Last week, my friend and I were reeling from the latest celebrity gossip: The breakup of Ariana Grande and Pete Davidson. The breakup came as a shock to many fans, including us, and people flooded the internet with theories on why the couple called it quits. Many people believe that the breakup was caused by Pete Davidson’s controversial jokes. Pete has been known to joke about 9-11 and the Manchester Bomb attack at Ariana’s concert. In one controversial joke, he made recently, he stated that he was switching Ariana’s birth control pills with Tic Tacs in order to “make sure she doesn’t go anywhere”.
Are comedians like Davidson in the right when they joke about sensitive topics?

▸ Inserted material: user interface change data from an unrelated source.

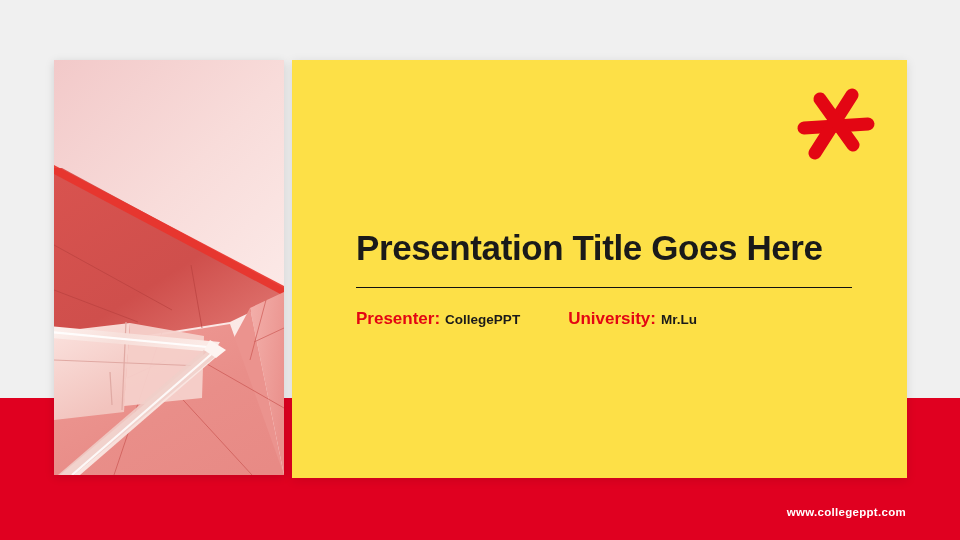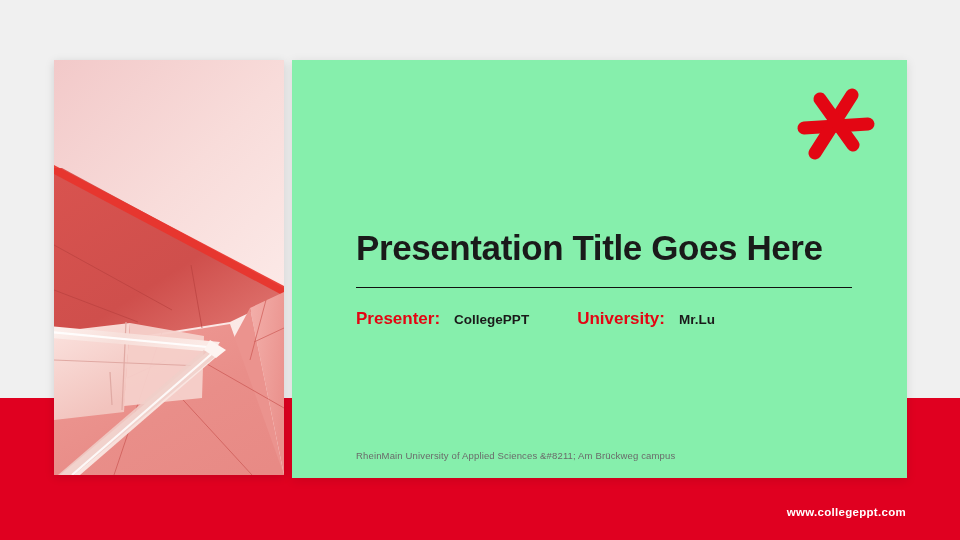--- a/index.html
+++ b/index.html
@@ -51,7 +51,7 @@
     top: 60px;
     width: 615px;
     height: 418px;
-    background: #86efac;
+    background: #fde047;
     box-shadow: 0 2px 10px rgba(0,0,0,0.10);
   }
 

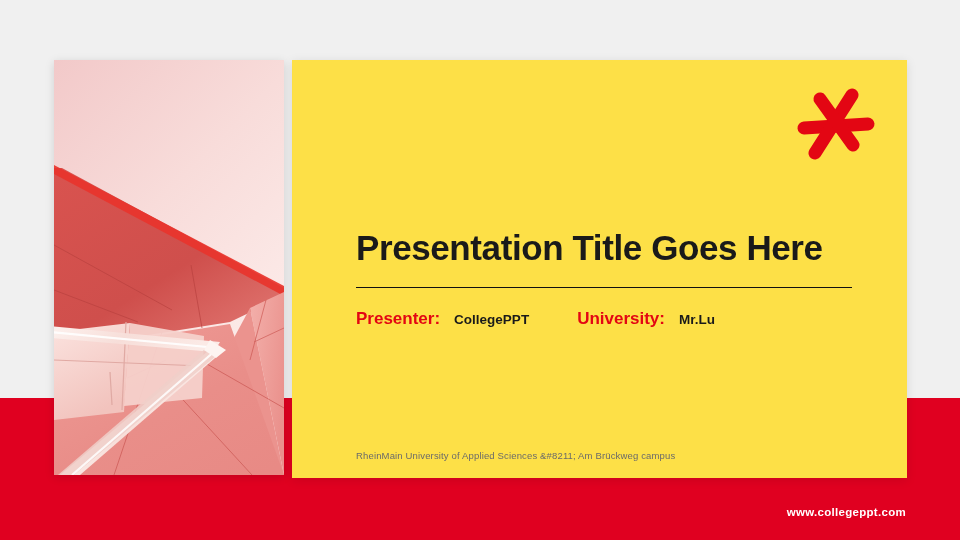--- a/index.html
+++ b/index.html
@@ -111,7 +111,7 @@
     color: #1a1a1a;
     font-size: 13.5px;
     font-weight: bold;
-    margin-left: 14px;
+    margin-left: 5px;
   }
 
   

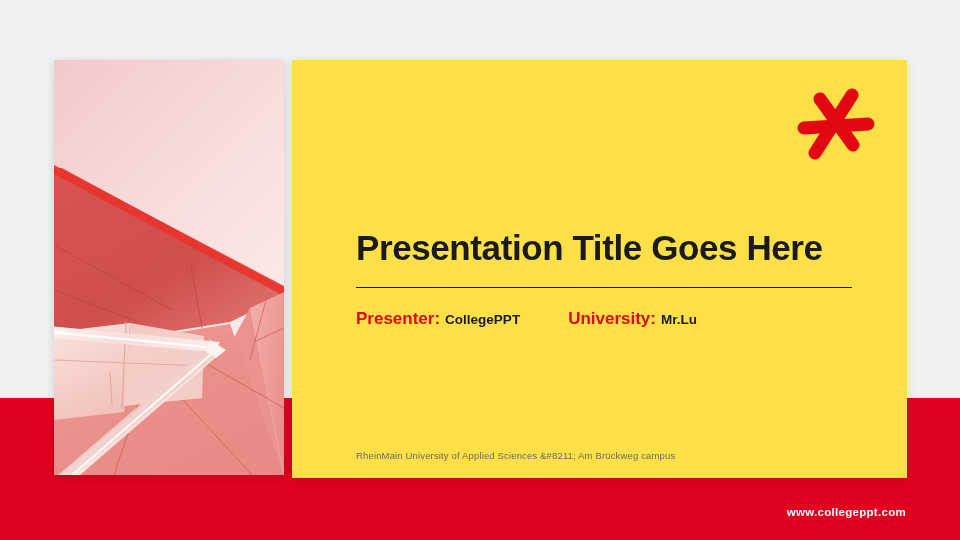--- a/index.html
+++ b/index.html
@@ -177,7 +177,6 @@
       </div>
     </div>
 
-    <div class="caption">RheinMain University of Applied Sciences &amp;#8211; Am Brückweg campus</div>
 
   </div>
 

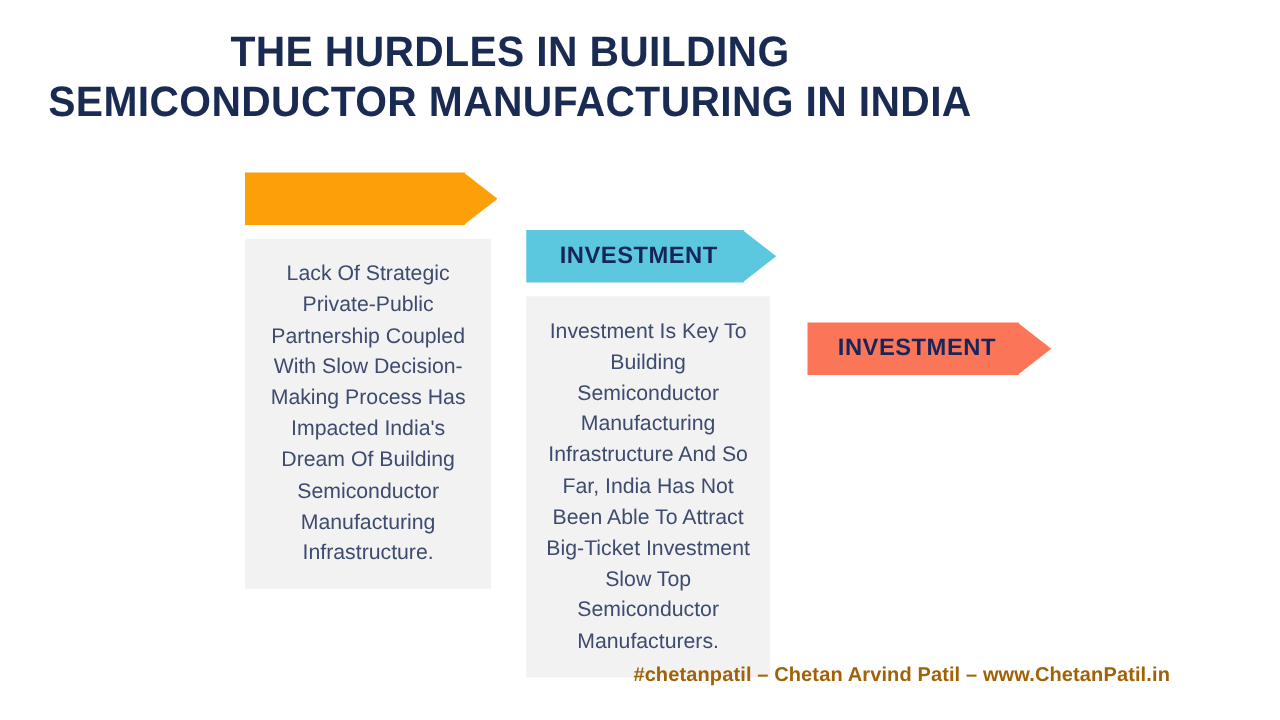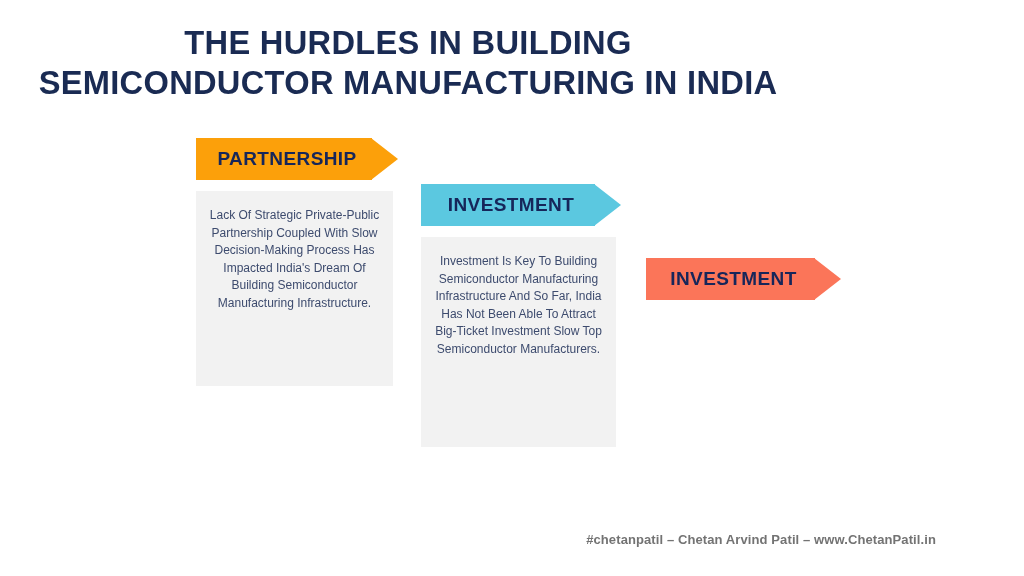--- a/index.html
+++ b/index.html
@@ -158,7 +158,6 @@
     <div class="banner">
       <div class="banner-body"></div>
       <div class="banner-arrow"></div>
-      <span class="banner-label">PARTNERSHIP</span>
     </div>
     <div class="panel">Lack Of Strategic Private-Public Partnership Coupled With Slow Decision-Making Process Has Impacted India's Dream Of Building Semiconductor Manufacturing Infrastructure.</div>
   </div>

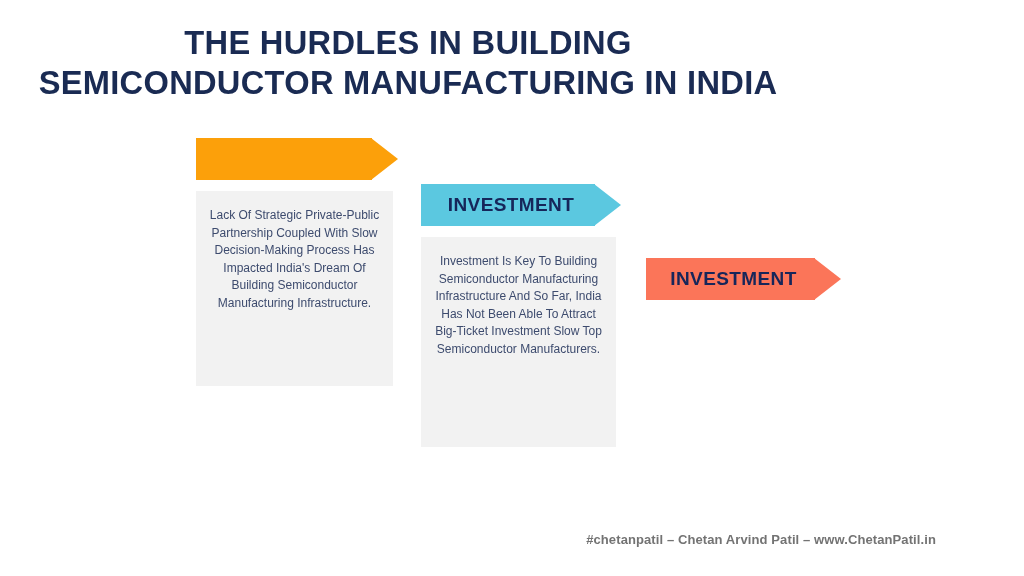--- a/index.html
+++ b/index.html
@@ -95,7 +95,7 @@
     padding: 16px 12px 16px 12px;
     text-align: center;
     font-family: "Liberation Sans", sans-serif;
-    font-size: 12px;
+    font-size: 17px;
     line-height: 1.46;
     color: #3D4B6E;
   }

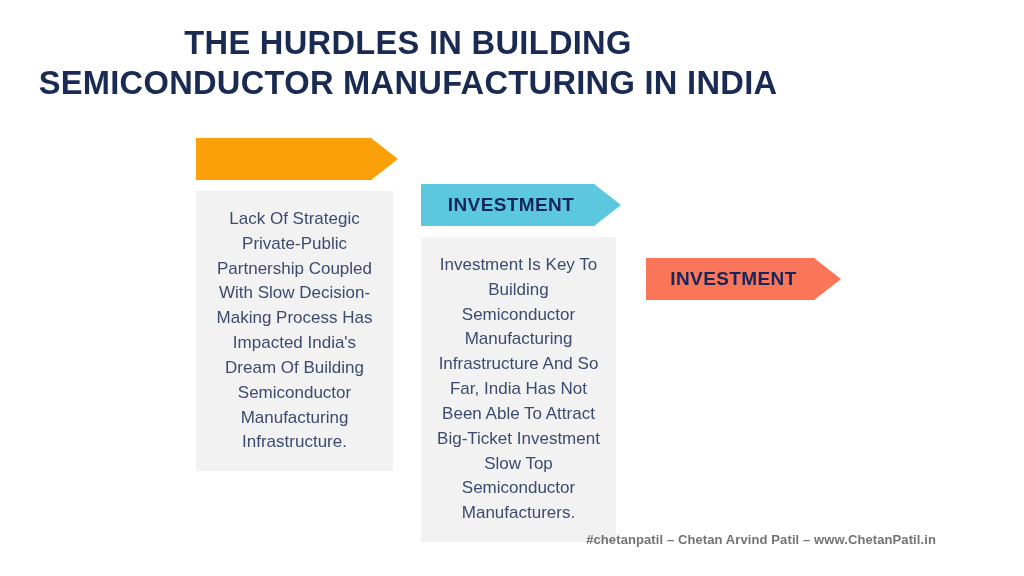--- a/index.html
+++ b/index.html
@@ -138,8 +138,8 @@
     top: 532px;
     font-family: "Liberation Sans", sans-serif;
     font-weight: bold;
-    font-size: 13px;
-    color: #737373;
+    font-size: 16px;
+    color: #a16207;
     letter-spacing: 0.1px;
     white-space: nowrap;
   }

In my opinion, comedy can be used as a powerful tool to poke fun at certain people and situations. Many people love Alec Baldwin’s Donald Trump impression, but no one actually thinks Alec believes the bigoted things he is saying. That is because he is playing a character. Impressions of politicians can help to point out the problems with the person, by exaggerating their personalities. Another reason that many people love impressions of politicians, is because it reinforces their notion that the politician is someone to laugh at. So while the actors may be saying offensive things, the audience knows that it is just part of the act, and not how the comedian really feels.
This is the problem with Pete Davidson. He has made his most controversial jokes while not in character. Does his offensive humor stand up?
In my opinion, context is the main thing to consider. Who made the joke? When was the joke made? Where was the joke made? A joke about race made by a person of color would be read completely differently than one made by a white person. As a queer person, I am a lot more likely to laugh at a queer joke made by someone from the LGBTQ community, than one made by a straight person. Why is that? This is because the joke would come from a place of knowledge and bonding instead of a place of misunderstandings and assumptions. For example, a coming out joke made by Hannah Gadsby — a famous lesbian comedian — reads a lot funnier to me than the straight comedian, Louis C.K spitting out gay jokes and using “f**” casually on his show (which is a word that many gay people don’t even feel comfortable using).
Another thing to consider: Does the joke heal or hurt? When Pete Davidson made a mockery on the Manchester bomb attack that occurred at one of Ariana Grande ’s concerts, many people were upset and offended, as 22 people were killed. For the families that were affected, this joke would be very upsetting and hurtful, especially because of how soon it was.
By contrast, Saturday Night Live did a sketch in which they reenacted the Brett Kavanaugh hearing, airing only days after. So how is this different? Pete’s joke was made simply to shock people, while the SNL skit was made to shed light on how crazy the hearing was. The SNL skit was defending Doctor Ford, not putting her down, or belittling her problems like Davidson’s joke did.
Thinking about intent, did the comedian mean to offend or shock the audience? Or did they simply make a mistake? When comedians step out of line with a joke and apologize, some people may choose not to forgive them. This is something that the comedian has to live with.
In my opinion, the comedic line comes when a comedian makes a joke that offends the people who are the subject of that joke. But I recognize that this definition is vague because that line varies for each person. When looking at a joke keep in mind the reactions of the people that it was targetted at. Do they think it was funny? If not, the joke has probably gone too far.